• **EXTRACTED RECORDS**:
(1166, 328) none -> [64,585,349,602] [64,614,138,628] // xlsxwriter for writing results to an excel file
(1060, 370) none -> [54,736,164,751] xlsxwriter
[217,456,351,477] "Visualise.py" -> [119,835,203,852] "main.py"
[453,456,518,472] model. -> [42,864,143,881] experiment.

--

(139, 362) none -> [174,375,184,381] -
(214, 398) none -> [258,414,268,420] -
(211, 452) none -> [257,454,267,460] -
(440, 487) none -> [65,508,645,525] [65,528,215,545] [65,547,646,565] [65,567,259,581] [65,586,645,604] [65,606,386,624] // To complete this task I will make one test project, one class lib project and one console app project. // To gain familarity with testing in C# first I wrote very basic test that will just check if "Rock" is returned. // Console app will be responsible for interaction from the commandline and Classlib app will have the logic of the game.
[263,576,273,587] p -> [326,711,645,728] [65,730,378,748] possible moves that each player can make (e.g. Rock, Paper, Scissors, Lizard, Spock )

...

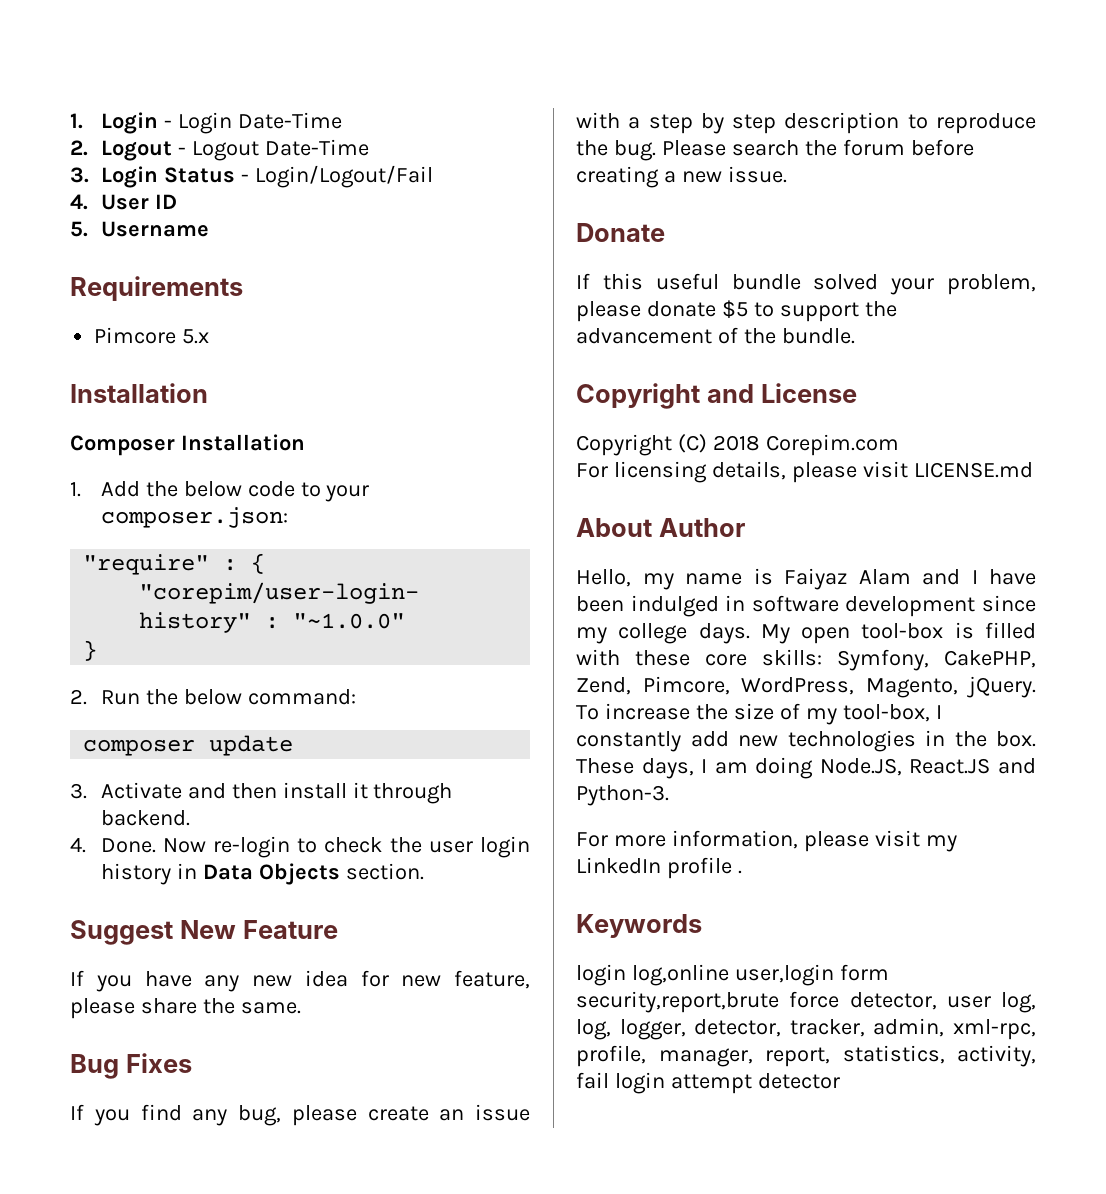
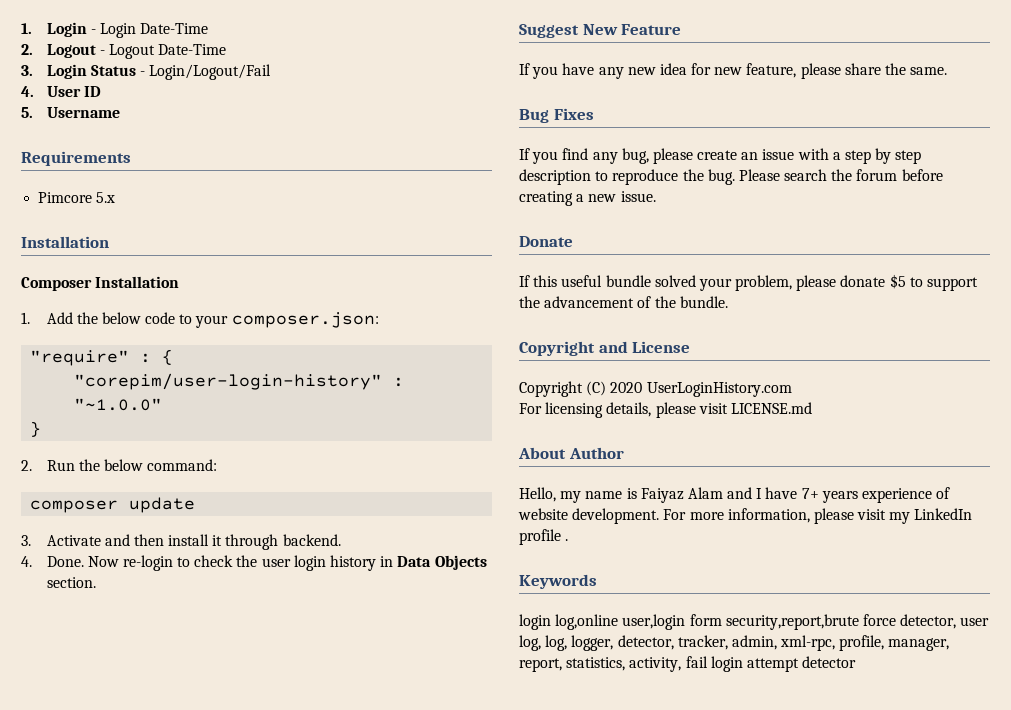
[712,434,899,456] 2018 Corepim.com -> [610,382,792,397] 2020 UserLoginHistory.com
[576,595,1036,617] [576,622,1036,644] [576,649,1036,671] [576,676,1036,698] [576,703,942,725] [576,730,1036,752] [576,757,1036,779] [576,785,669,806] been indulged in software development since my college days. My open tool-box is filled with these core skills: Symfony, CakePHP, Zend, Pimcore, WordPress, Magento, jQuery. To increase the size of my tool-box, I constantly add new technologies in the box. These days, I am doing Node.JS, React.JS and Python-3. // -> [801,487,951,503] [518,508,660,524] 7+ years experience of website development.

• **ASSIGNED TASK**:
Determine the number of lines in the data above that include the word "xlsxwriter", then answer with that number alone.

• **RESPONSE**:
2